__Problem statement__
Please provide the entries below again, word for word.

--- Information provided Enclosed Below ---

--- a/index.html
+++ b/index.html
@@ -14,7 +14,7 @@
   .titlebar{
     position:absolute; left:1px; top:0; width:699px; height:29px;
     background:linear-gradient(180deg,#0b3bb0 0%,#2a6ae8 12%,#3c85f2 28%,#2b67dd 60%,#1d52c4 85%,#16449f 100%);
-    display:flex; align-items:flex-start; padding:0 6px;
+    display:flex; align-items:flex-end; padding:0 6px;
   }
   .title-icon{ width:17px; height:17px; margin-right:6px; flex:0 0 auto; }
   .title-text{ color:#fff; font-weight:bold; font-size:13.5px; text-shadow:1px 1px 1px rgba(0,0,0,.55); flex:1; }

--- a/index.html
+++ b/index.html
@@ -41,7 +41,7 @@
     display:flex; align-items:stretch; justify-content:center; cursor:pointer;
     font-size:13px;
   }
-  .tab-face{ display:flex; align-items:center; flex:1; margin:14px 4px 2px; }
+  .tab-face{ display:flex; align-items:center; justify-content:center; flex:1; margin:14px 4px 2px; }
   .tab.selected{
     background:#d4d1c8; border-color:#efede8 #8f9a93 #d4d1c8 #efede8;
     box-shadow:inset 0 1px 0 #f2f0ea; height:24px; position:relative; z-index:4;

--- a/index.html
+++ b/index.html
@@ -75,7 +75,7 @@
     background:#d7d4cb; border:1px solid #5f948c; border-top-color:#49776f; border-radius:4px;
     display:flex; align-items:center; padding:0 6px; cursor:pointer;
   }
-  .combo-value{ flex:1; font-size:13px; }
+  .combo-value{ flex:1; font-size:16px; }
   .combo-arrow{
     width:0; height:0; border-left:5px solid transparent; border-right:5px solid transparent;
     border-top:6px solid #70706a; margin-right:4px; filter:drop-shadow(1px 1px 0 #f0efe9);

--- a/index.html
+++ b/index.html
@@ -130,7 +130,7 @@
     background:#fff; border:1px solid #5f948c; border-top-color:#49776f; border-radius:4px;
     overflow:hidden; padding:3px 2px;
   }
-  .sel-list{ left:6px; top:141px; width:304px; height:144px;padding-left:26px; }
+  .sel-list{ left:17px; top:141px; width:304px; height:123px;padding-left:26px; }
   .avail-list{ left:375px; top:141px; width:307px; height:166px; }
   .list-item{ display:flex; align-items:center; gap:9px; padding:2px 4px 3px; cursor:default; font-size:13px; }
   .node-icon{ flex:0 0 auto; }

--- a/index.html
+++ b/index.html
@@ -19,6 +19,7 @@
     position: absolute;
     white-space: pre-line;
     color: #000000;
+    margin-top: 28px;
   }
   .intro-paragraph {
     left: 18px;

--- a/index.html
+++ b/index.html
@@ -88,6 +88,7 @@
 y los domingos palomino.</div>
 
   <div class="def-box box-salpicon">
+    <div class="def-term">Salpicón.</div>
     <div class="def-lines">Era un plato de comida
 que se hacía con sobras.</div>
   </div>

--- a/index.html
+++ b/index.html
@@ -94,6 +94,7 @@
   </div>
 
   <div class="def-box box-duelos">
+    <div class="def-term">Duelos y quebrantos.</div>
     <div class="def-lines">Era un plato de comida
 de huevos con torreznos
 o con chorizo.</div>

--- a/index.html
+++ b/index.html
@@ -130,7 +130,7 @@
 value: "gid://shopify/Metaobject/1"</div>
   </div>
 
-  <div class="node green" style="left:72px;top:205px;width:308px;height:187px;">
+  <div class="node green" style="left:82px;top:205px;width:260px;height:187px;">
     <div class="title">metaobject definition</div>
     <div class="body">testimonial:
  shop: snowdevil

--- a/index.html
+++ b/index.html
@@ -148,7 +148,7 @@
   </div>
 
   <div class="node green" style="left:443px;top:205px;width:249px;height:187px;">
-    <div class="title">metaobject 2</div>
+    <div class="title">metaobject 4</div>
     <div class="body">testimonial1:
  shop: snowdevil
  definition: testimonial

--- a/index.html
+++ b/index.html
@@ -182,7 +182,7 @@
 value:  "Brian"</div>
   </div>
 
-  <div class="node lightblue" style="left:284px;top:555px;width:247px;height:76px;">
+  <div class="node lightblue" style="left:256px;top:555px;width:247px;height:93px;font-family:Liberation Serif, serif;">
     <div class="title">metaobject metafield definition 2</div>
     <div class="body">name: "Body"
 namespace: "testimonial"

--- End of Enclosed Information provided ---

__Task result__
--- a/index.html
+++ b/index.html
@@ -14,7 +14,7 @@
   .titlebar{
     position:absolute; left:1px; top:0; width:699px; height:29px;
     background:linear-gradient(180deg,#0b3bb0 0%,#2a6ae8 12%,#3c85f2 28%,#2b67dd 60%,#1d52c4 85%,#16449f 100%);
-    display:flex; align-items:flex-start; padding:0 6px;
+    display:flex; align-items:flex-end; padding:0 6px;
   }
   .title-icon{ width:17px; height:17px; margin-right:6px; flex:0 0 auto; }
   .title-text{ color:#fff; font-weight:bold; font-size:13.5px; text-shadow:1px 1px 1px rgba(0,0,0,.55); flex:1; }

--- a/index.html
+++ b/index.html
@@ -41,7 +41,7 @@
     display:flex; align-items:stretch; justify-content:center; cursor:pointer;
     font-size:13px;
   }
-  .tab-face{ display:flex; align-items:center; flex:1; margin:14px 4px 2px; }
+  .tab-face{ display:flex; align-items:center; justify-content:center; flex:1; margin:14px 4px 2px; }
   .tab.selected{
     background:#d4d1c8; border-color:#efede8 #8f9a93 #d4d1c8 #efede8;
     box-shadow:inset 0 1px 0 #f2f0ea; height:24px; position:relative; z-index:4;

--- a/index.html
+++ b/index.html
@@ -75,7 +75,7 @@
     background:#d7d4cb; border:1px solid #5f948c; border-top-color:#49776f; border-radius:4px;
     display:flex; align-items:center; padding:0 6px; cursor:pointer;
   }
-  .combo-value{ flex:1; font-size:13px; }
+  .combo-value{ flex:1; font-size:16px; }
   .combo-arrow{
     width:0; height:0; border-left:5px solid transparent; border-right:5px solid transparent;
     border-top:6px solid #70706a; margin-right:4px; filter:drop-shadow(1px 1px 0 #f0efe9);

--- a/index.html
+++ b/index.html
@@ -130,7 +130,7 @@
     background:#fff; border:1px solid #5f948c; border-top-color:#49776f; border-radius:4px;
     overflow:hidden; padding:3px 2px;
   }
-  .sel-list{ left:6px; top:141px; width:304px; height:144px;padding-left:26px; }
+  .sel-list{ left:17px; top:141px; width:304px; height:123px;padding-left:26px; }
   .avail-list{ left:375px; top:141px; width:307px; height:166px; }
   .list-item{ display:flex; align-items:center; gap:9px; padding:2px 4px 3px; cursor:default; font-size:13px; }
   .node-icon{ flex:0 0 auto; }

--- a/index.html
+++ b/index.html
@@ -19,6 +19,7 @@
     position: absolute;
     white-space: pre-line;
     color: #000000;
+    margin-top: 28px;
   }
   .intro-paragraph {
     left: 18px;

--- a/index.html
+++ b/index.html
@@ -88,6 +88,7 @@
 y los domingos palomino.</div>
 
   <div class="def-box box-salpicon">
+    <div class="def-term">Salpicón.</div>
     <div class="def-lines">Era un plato de comida
 que se hacía con sobras.</div>
   </div>

--- a/index.html
+++ b/index.html
@@ -94,6 +94,7 @@
   </div>
 
   <div class="def-box box-duelos">
+    <div class="def-term">Duelos y quebrantos.</div>
     <div class="def-lines">Era un plato de comida
 de huevos con torreznos
 o con chorizo.</div>

--- a/index.html
+++ b/index.html
@@ -130,7 +130,7 @@
 value: "gid://shopify/Metaobject/1"</div>
   </div>
 
-  <div class="node green" style="left:72px;top:205px;width:308px;height:187px;">
+  <div class="node green" style="left:82px;top:205px;width:260px;height:187px;">
     <div class="title">metaobject definition</div>
     <div class="body">testimonial:
  shop: snowdevil

--- a/index.html
+++ b/index.html
@@ -148,7 +148,7 @@
   </div>
 
   <div class="node green" style="left:443px;top:205px;width:249px;height:187px;">
-    <div class="title">metaobject 2</div>
+    <div class="title">metaobject 4</div>
     <div class="body">testimonial1:
  shop: snowdevil
  definition: testimonial

--- a/index.html
+++ b/index.html
@@ -182,7 +182,7 @@
 value:  "Brian"</div>
   </div>
 
-  <div class="node lightblue" style="left:284px;top:555px;width:247px;height:76px;">
+  <div class="node lightblue" style="left:256px;top:555px;width:247px;height:93px;font-family:Liberation Serif, serif;">
     <div class="title">metaobject metafield definition 2</div>
     <div class="body">name: "Body"
 namespace: "testimonial"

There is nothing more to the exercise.